§ **DATA SHOWN**:

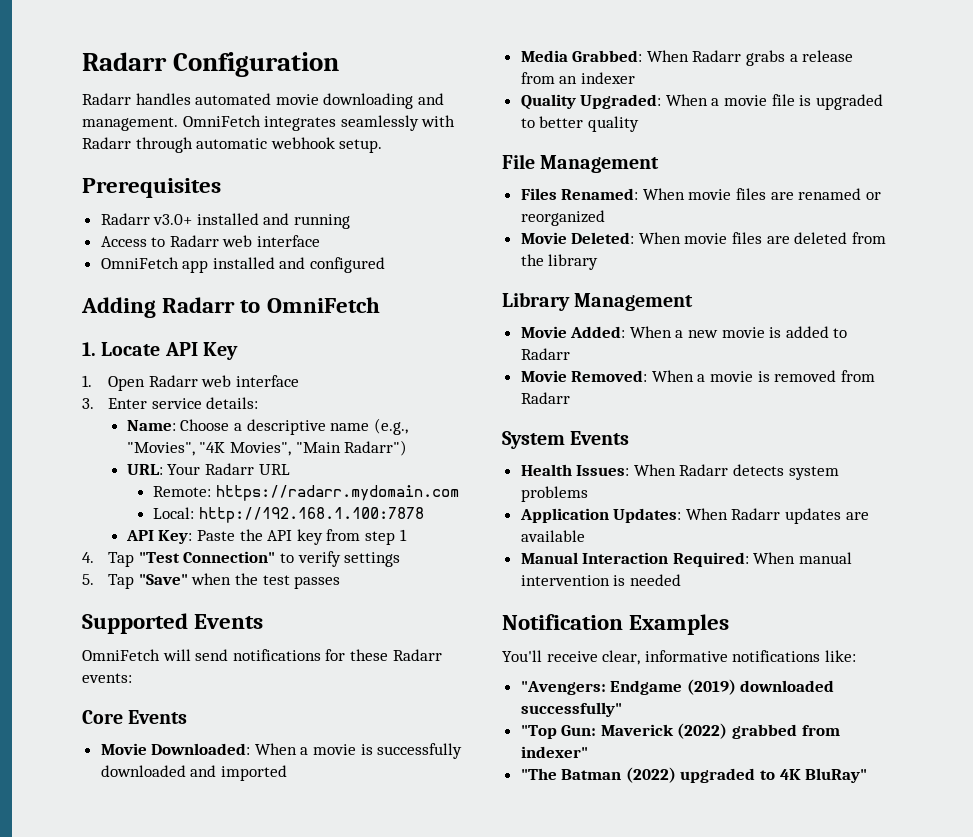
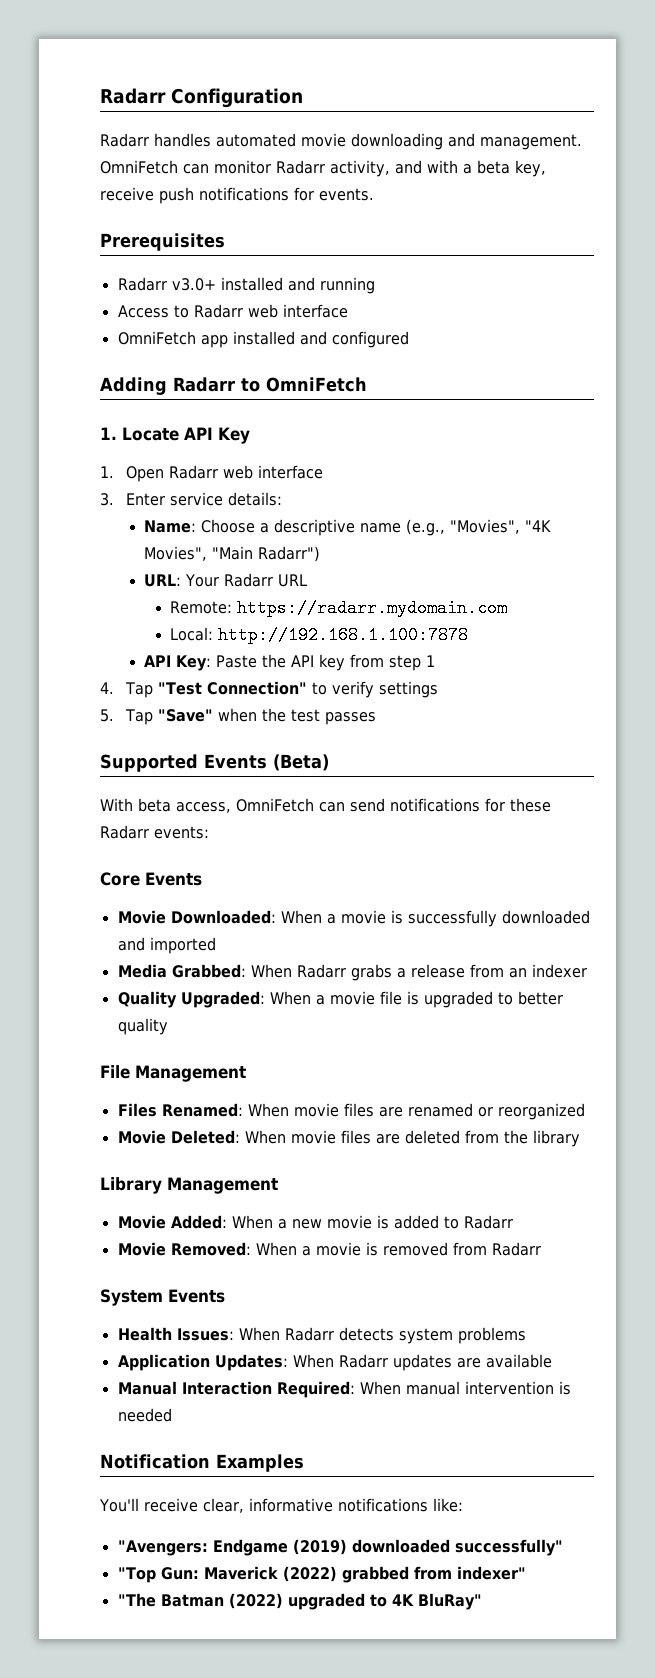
- OmniFetch integrates seamlessly with Radarr through automatic webhook setup.
+ OmniFetch can monitor Radarr activity, and with a beta key, receive push notifications for events.
- Supported Events
- OmniFetch will send notifications for these Radarr events:
+ Supported Events (Beta)
+ With beta access, OmniFetch can send notifications for these Radarr events:

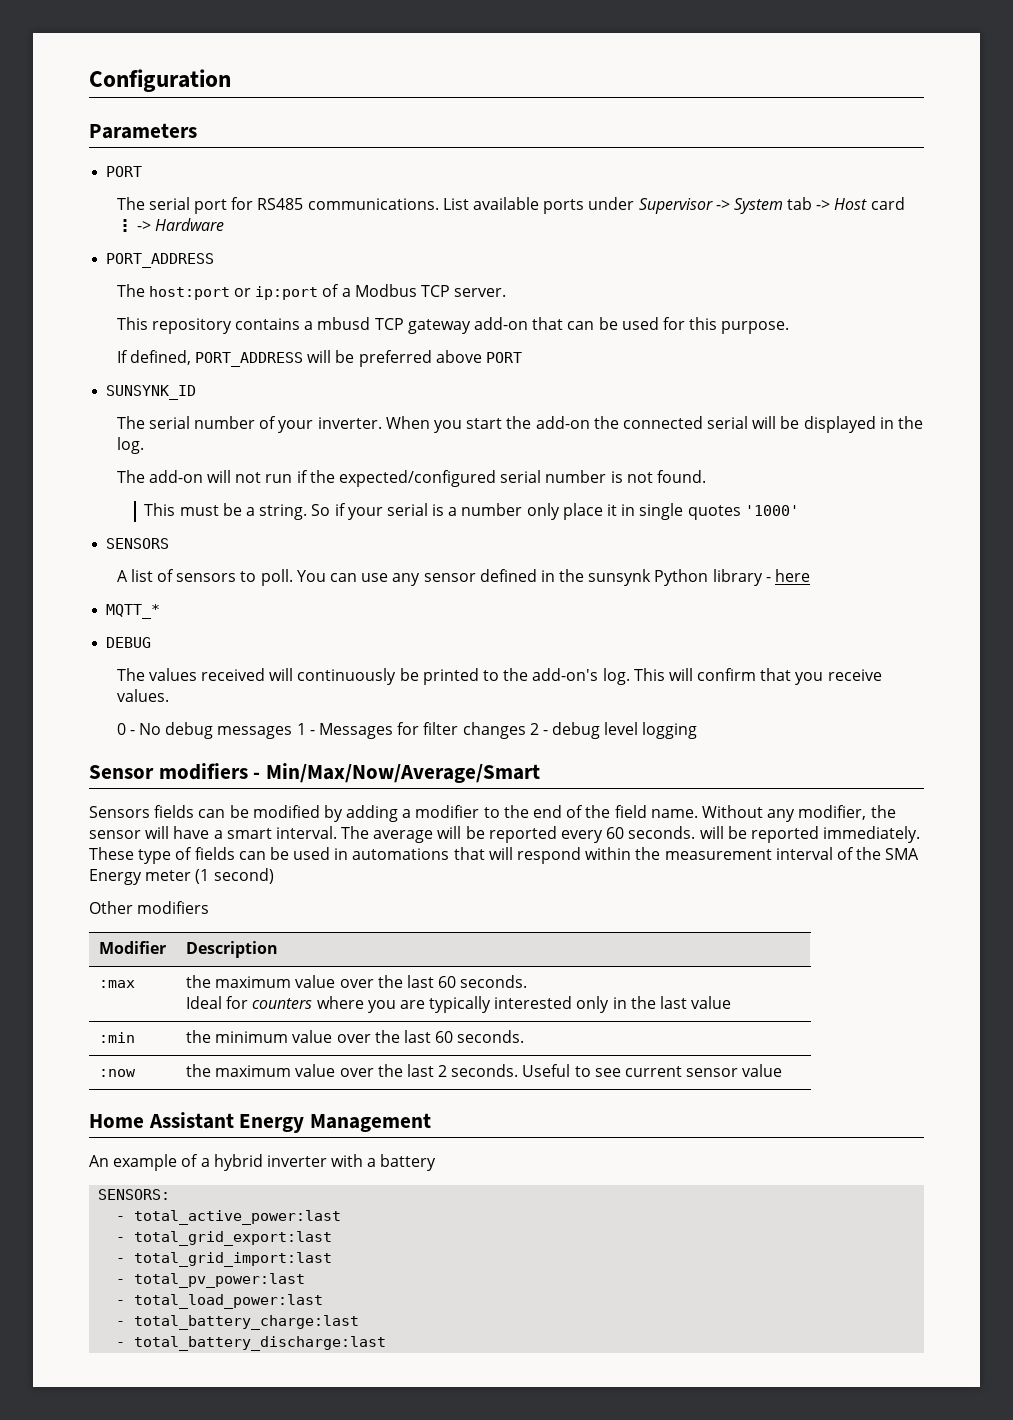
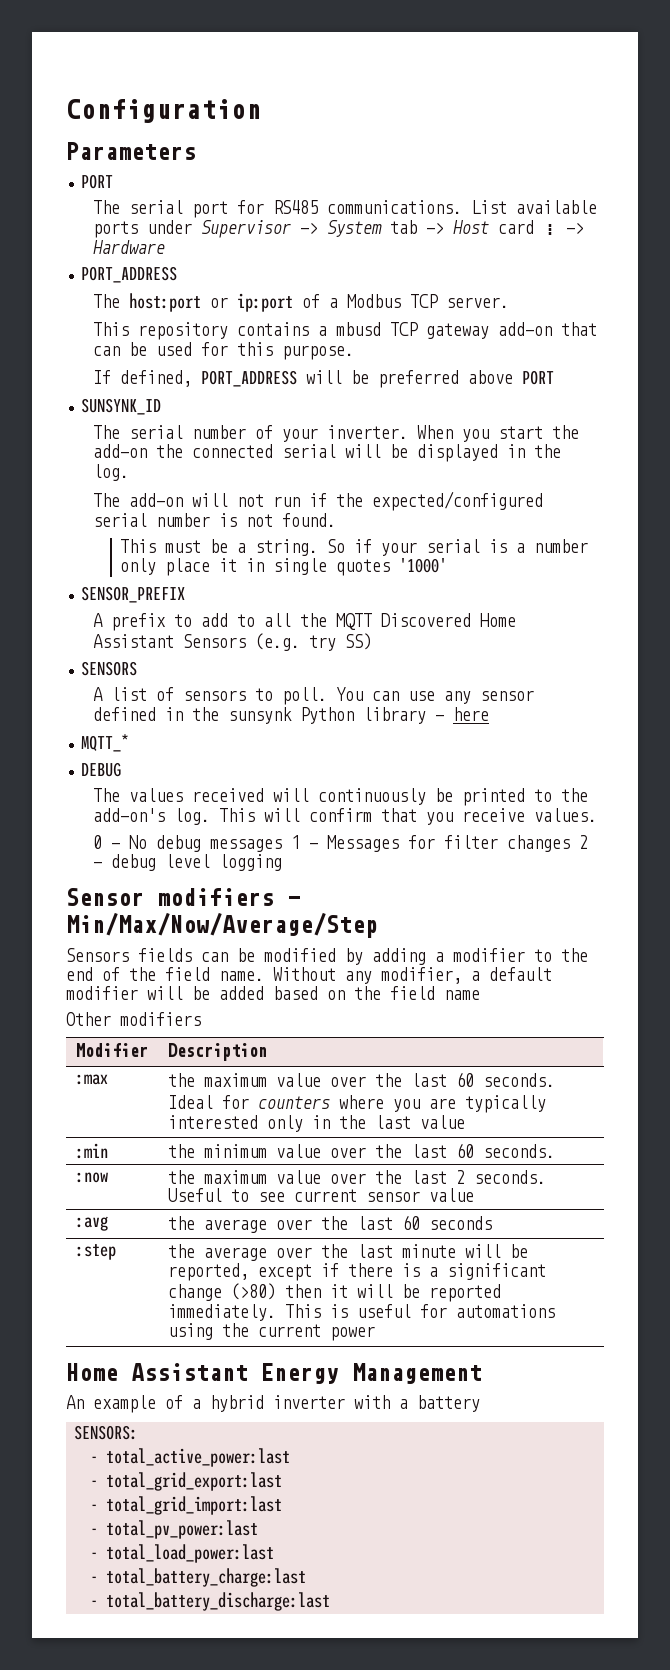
+ SENSOR_PREFIX
+ A prefix to add to all the MQTT Discovered Home Assistant Sensors (e.g. try SS)
- Sensor modifiers - Min/Max/Now/Average/Smart
+ Sensor modifiers - Min/Max/Now/Average/Step
- Without any modifier, the sensor will have a smart interval. The average will be reported every 60 seconds. will be reported immediately. These type of fields can be used in automations that will respond within the measurement interval of the SMA Energy meter (1 second)
+ Without any modifier, a default modifier will be added based on the field name
+ :avg | the average over the last 60 seconds
+ :step | the average over the last minute will be reported, except if there is a significant change (>80) then it will be reported immediately. This is useful for automations using the current power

§ **TASK TO COMPLETE**:
Give the data again word for word, without images.

§ **FINAL ANSWER**:
- OmniFetch integrates seamlessly with Radarr through automatic webhook setup.
+ OmniFetch can monitor Radarr activity, and with a beta key, receive push notifications for events.
- Supported Events
- OmniFetch will send notifications for these Radarr events:
+ Supported Events (Beta)
+ With beta access, OmniFetch can send notifications for these Radarr events:

+ SENSOR_PREFIX
+ A prefix to add to all the MQTT Discovered Home Assistant Sensors (e.g. try SS)
- Sensor modifiers - Min/Max/Now/Average/Smart
+ Sensor modifiers - Min/Max/Now/Average/Step
- Without any modifier, the sensor will have a smart interval. The average will be reported every 60 seconds. will be reported immediately. These type of fields can be used in automations that will respond within the measurement interval of the SMA Energy meter (1 second)
+ Without any modifier, a default modifier will be added based on the field name
+ :avg | the average over the last 60 seconds
+ :step | the average over the last minute will be reported, except if there is a significant change (>80) then it will be reported immediately. This is useful for automations using the current power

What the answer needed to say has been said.